- **RECORDED INFORMATION**:
--------------------------------------------------

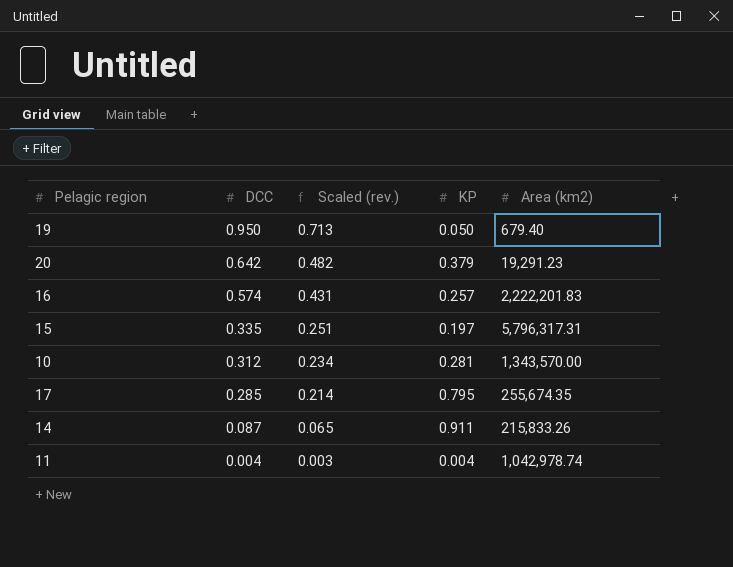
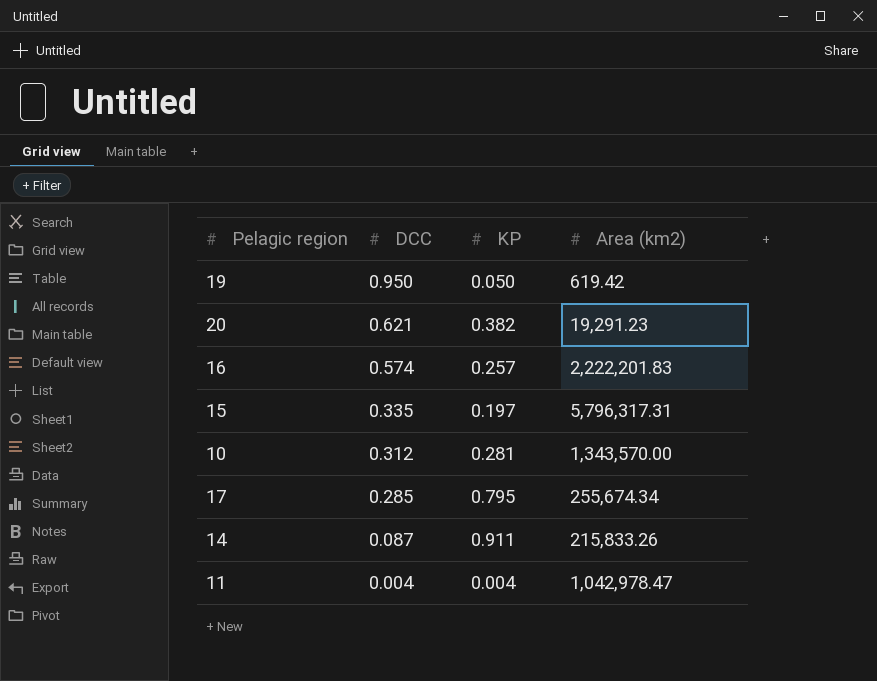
column Scaled (rev.) | formula: [DCC] * 0.75 -> none
19 | Area (km2): 679.40 -> 619.42
20 | DCC: 0.642 -> 0.621
20 | KP: 0.379 -> 0.382
17 | Area (km2): 255,674.35 -> 255,674.34
11 | Area (km2): 1,042,978.74 -> 1,042,978.47

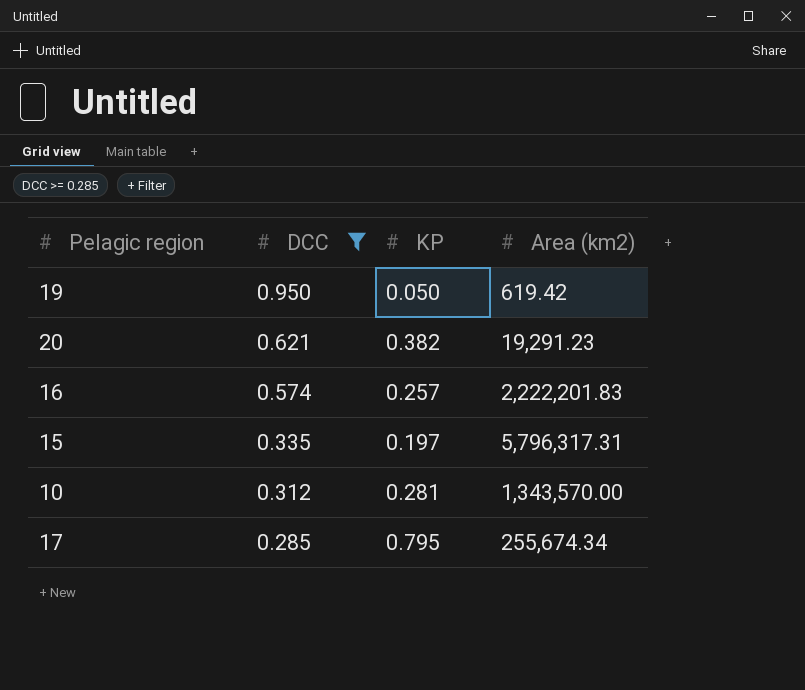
filter: none -> DCC >= 0.285

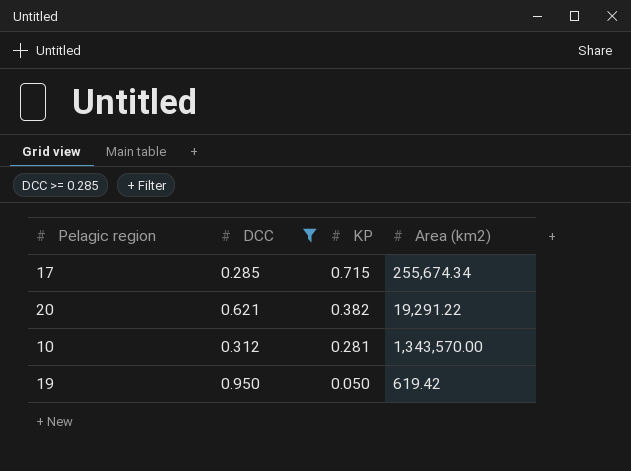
row order: DCC descending -> KP descending
row 16: 0.574 | 0.257 | 2,222,201.83 -> none
row 15: 0.335 | 0.197 | 5,796,317.31 -> none
17 | KP: 0.795 -> 0.715
20 | Area (km2): 19,291.23 -> 19,291.22

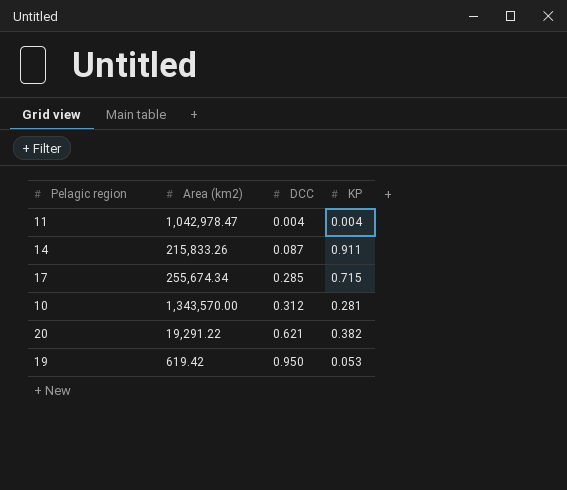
filter: DCC >= 0.285 -> none
row order: KP descending -> DCC ascending
column Area (km2) | position: 4 -> 2
19 | KP: 0.050 -> 0.053

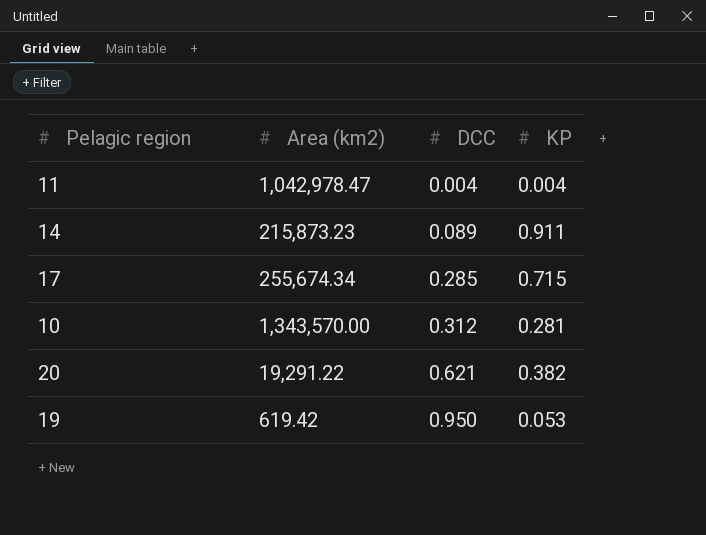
14 | Area (km2): 215,833.26 -> 215,873.23
14 | DCC: 0.087 -> 0.089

--------------------------------------------------

- **EXERCISE**:
Scan the entries above and show each line that contains the word "column".

- **OUTPUT**:
column Scaled (rev.) | formula: [DCC] * 0.75 -> none
column Area (km2) | position: 4 -> 2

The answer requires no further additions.